Nous nous réfugiâmes au salon, un peu penauds, ne sachant que dire. Mais la jeunesse est si déconcertante, que nous jouions, Raoul et moi, à saute-mouton, quand madame de Saint-Quenain entra, la tête haute et disant à sa fille:

—L'ai-je prévu? l'ai-je assez répété? Qu'est-ce que je n'ai cessé de dire sur ce fameux projet de mariage?

Je fis, pour ma part, des efforts pour arrêter ma pensée sur le malheur effroyable, incalculable en ses suites, qui venait de foudroyer les pauvres dames Desblouze. Mais nos seize ans regimbaient contre toute idée de désespoir. Nous ne pouvions pas nous attrister profondément. Nous entendîmes jusqu'au soir, sans protester, les airs quasi victorieux que ne cessa d'entonner madame de Saint-Quenain qui voulait absolument avoir tout prophétisé dès le premier jour, qui, si on l'avait écoutée, etc., etc… Raoul était sans verve du moment que les événements ne tournaient pas contre Radegonde.

Le soir, pourtant, un malaise nous prit à l'idée de rentrer au Collège sans avoir salué nos malheureuses amies. Mais, comme nous montions, Raoul me fit observer:

—Qu'est-ce que nous allons dire, si elles se mettent à pleurer?

Alors nous allâmes, par le jardin, voir. Il faisait doux, elles étaient peut-être à la fenêtre, nous pourrions leur dire adieu sans être obligés de parler.

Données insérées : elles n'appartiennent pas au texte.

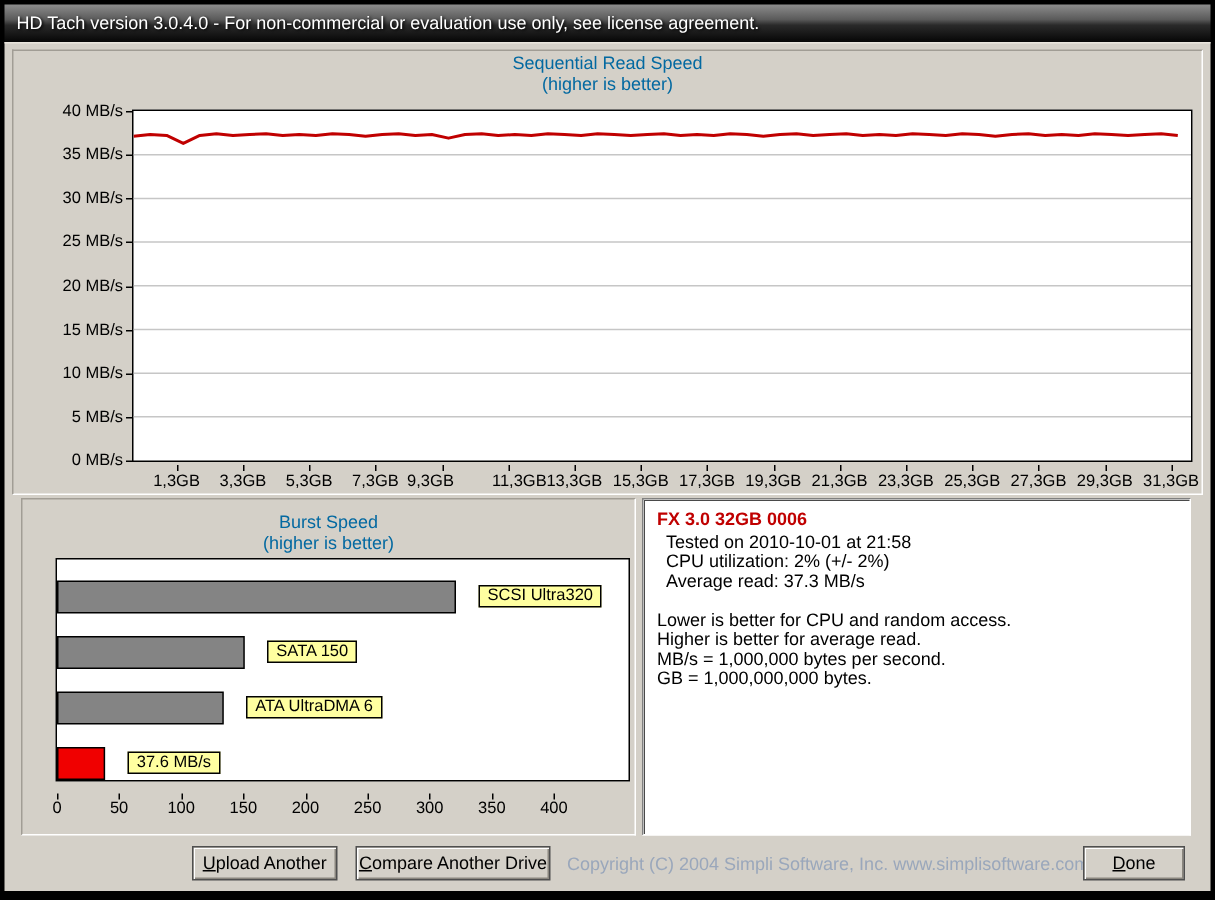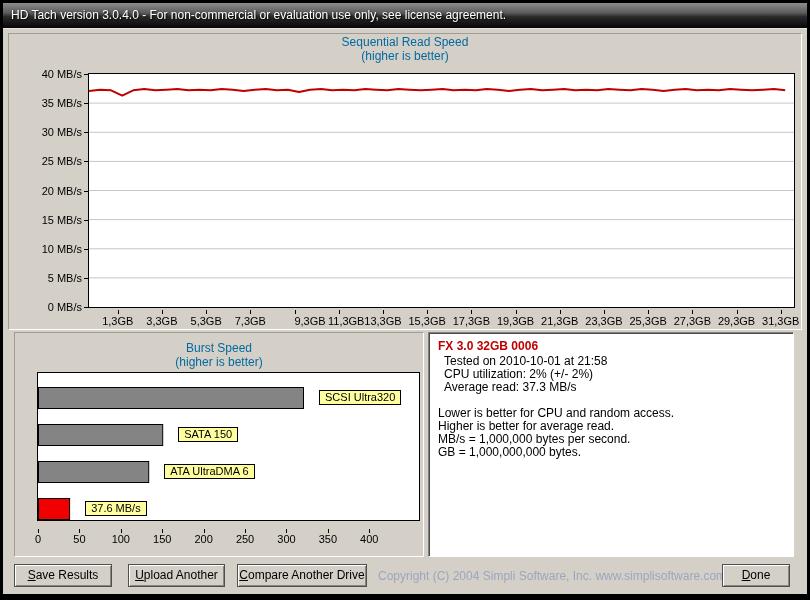--- a/index.html
+++ b/index.html
@@ -144,21 +144,21 @@
         <div class="seq-ylabel" style="top: 34px;">40 MB/s</div>
         <div class="seq-ytick" style="top: 40px;"></div>
         <div class="seq-xlabel" style="left: 78.7304px;">1,3GB</div>
         <div class="seq-xtick" style="left: 108.73px;"></div>
         <div class="seq-xlabel" style="left: 122.931px;">3,3GB</div>
         <div class="seq-xtick" style="left: 152.931px;"></div>
         <div class="seq-xlabel" style="left: 167.132px;">5,3GB</div>
         <div class="seq-xtick" style="left: 197.132px;"></div>
         <div class="seq-xlabel" style="left: 211.332px;">7,3GB</div>
         <div class="seq-xtick" style="left: 241.332px;"></div>
-        <div class="seq-xlabel" style="left: 271px; text-align: center;">9,3GB</div>
+        <div class="seq-xlabel" style="left: 248px; text-align: center;">9,3GB</div>
         <div class="seq-xtick" style="left: 285.533px;"></div>
         <div class="seq-xlabel" style="left: 299.734px; padding-left: 15px;">11,3GB</div>
         <div class="seq-xtick" style="left: 329.734px;"></div>
         <div class="seq-xlabel" style="left: 343.934px;">13,3GB</div>
         <div class="seq-xtick" style="left: 373.934px;"></div>
         <div class="seq-xlabel" style="left: 388.135px;">15,3GB</div>
         <div class="seq-xtick" style="left: 418.135px;"></div>
         <div class="seq-xlabel" style="left: 432.335px;">17,3GB</div>
         <div class="seq-xtick" style="left: 462.335px;"></div>
         <div class="seq-xlabel" style="left: 476.536px;">19,3GB</div>
@@ -212,20 +212,19 @@
       <div class="info-line">CPU utilization: 2% (+/- 2%)</div>
       <div class="info-line">Average read: 37.3 MB/s</div>
       <div class="info-notes">
         <div>Lower is better for CPU and random access.</div>
         <div>Higher is better for average read.</div>
         <div>MB/s = 1,000,000 bytes per second.</div>
         <div>GB = 1,000,000,000 bytes.</div>
       </div>
     </div>
 
-    <div class="btn" id="btnSave"><span class="accel">S</span><span>ave Results</span></div>
     <div class="btn" id="btnUpload"><span class="accel">U</span><span>pload Another</span></div>
     <div class="btn" id="btnCompare"><span class="accel">C</span><span>ompare Another Drive</span></div>
     <div class="copyright">Copyright (C) 2004 Simpli Software, Inc. www.simplisoftware.com</div>
     <div class="btn" id="btnDone"><span class="accel">D</span><span>one</span></div>
 
   </div>
 </div>
 
 </body></html>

La soirée était délicieuse, les fenêtres au second étaient ouvertes. Nous ne vîmes personne à la barre d'appui, mais, en écoutant, il nous vint un bruit de sanglots qui nous fit fuir et nous laissa décontenancés et muets jusqu'à la porte du Collège.

*
* *

Par une rouerie du sort, vraiment assez maligne, nous qui oubliions si vite cette aventure, aussitôt loin de la rue du Gervis-Vert, nous fûmes privés de la sortie de juin parce qu'en pleine étude Raoul me lança un billet qu'il venait de recevoir de sa sœur et dans lequel elle s'empressait de l'informer que, malgré l'événement, il pouvait compter occuper dès la fin de juillet le petit appartement des Desblouze. Il y avait «des drames», écrivait-elle; la famille riche, de Paris, qui fournissait quelques subsides aux deux femmes et qui même s'était engagée à constituer à Armande une petite dot de vingt mille francs en cas de mariage, avait réédité, d'une façon même un peu vive, son opinion touchant le divorce et le mariage civil: «ces institutions étant faites pour qu'on en use» et pouvant parfaitement sauver «certaines détresses sans issue». Madame Desblouze, d'accord avec sa fille, avait simplement répondu que, si sa santé le lui permettait, toutes deux, avant l'automne prochain, seraient «établies couturières».

«C'est une bonne réponse, disait Radegonde, et le mot «couturières» doit joliment faire bisquer les parents qui, à Paris, mènent grand train… Mais, comme madame Desblouze et Armande sont résolues à mettre leur projet à exécution, nous ne pouvons pas, nous autres, tolérer dans la maison un établissement commercial: elles quitteront donc dès le mois prochain.»